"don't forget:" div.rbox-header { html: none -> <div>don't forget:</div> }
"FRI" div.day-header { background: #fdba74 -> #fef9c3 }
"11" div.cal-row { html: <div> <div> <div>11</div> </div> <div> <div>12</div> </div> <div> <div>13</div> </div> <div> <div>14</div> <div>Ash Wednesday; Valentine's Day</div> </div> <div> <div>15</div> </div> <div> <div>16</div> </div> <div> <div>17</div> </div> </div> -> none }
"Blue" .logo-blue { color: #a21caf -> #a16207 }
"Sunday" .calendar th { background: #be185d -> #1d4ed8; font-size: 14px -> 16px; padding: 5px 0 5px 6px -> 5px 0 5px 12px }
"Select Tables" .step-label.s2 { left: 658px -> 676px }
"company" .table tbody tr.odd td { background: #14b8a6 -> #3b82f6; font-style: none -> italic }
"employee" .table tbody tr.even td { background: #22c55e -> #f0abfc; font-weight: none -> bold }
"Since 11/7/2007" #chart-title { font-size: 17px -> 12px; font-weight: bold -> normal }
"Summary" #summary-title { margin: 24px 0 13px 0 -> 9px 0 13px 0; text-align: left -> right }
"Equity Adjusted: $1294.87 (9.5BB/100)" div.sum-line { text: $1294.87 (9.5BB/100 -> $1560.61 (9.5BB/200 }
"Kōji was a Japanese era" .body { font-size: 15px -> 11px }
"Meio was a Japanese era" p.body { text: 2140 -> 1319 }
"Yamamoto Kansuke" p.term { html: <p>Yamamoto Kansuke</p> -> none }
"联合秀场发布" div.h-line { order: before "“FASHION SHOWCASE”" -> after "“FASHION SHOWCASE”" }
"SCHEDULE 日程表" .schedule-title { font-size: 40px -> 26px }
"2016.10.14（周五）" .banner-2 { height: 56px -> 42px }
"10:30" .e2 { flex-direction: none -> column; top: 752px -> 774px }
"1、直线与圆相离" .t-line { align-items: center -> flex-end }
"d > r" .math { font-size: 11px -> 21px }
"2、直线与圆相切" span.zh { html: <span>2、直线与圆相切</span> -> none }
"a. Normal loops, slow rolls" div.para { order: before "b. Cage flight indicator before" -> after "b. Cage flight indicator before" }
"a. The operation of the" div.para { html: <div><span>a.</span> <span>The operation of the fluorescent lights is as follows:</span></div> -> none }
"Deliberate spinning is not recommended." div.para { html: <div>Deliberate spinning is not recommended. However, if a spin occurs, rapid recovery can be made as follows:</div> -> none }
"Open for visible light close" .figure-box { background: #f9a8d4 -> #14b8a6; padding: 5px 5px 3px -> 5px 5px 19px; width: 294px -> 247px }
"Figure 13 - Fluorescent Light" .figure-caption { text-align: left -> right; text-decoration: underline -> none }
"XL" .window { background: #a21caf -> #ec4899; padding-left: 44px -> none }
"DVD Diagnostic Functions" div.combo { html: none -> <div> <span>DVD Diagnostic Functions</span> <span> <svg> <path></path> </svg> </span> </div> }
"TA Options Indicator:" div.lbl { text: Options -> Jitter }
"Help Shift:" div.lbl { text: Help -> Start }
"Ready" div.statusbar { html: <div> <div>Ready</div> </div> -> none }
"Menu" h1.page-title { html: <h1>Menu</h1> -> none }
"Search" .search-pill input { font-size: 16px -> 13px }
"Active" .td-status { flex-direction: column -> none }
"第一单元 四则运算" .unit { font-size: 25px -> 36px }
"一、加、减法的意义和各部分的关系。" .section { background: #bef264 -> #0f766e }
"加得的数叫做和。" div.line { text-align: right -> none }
****************************************
▶ **WHAT TO PRODUCE**: Look over the entries above. Copy every line that contains the word "align".

▶ **RESPONSE**:
"Summary" #summary-title { margin: 24px 0 13px 0 -> 9px 0 13px 0; text-align: left -> right }
"1、直线与圆相离" .t-line { align-items: center -> flex-end }
"Figure 13 - Fluorescent Light" .figure-caption { text-align: left -> right; text-decoration: underline -> none }
"加得的数叫做和。" div.line { text-align: right -> none }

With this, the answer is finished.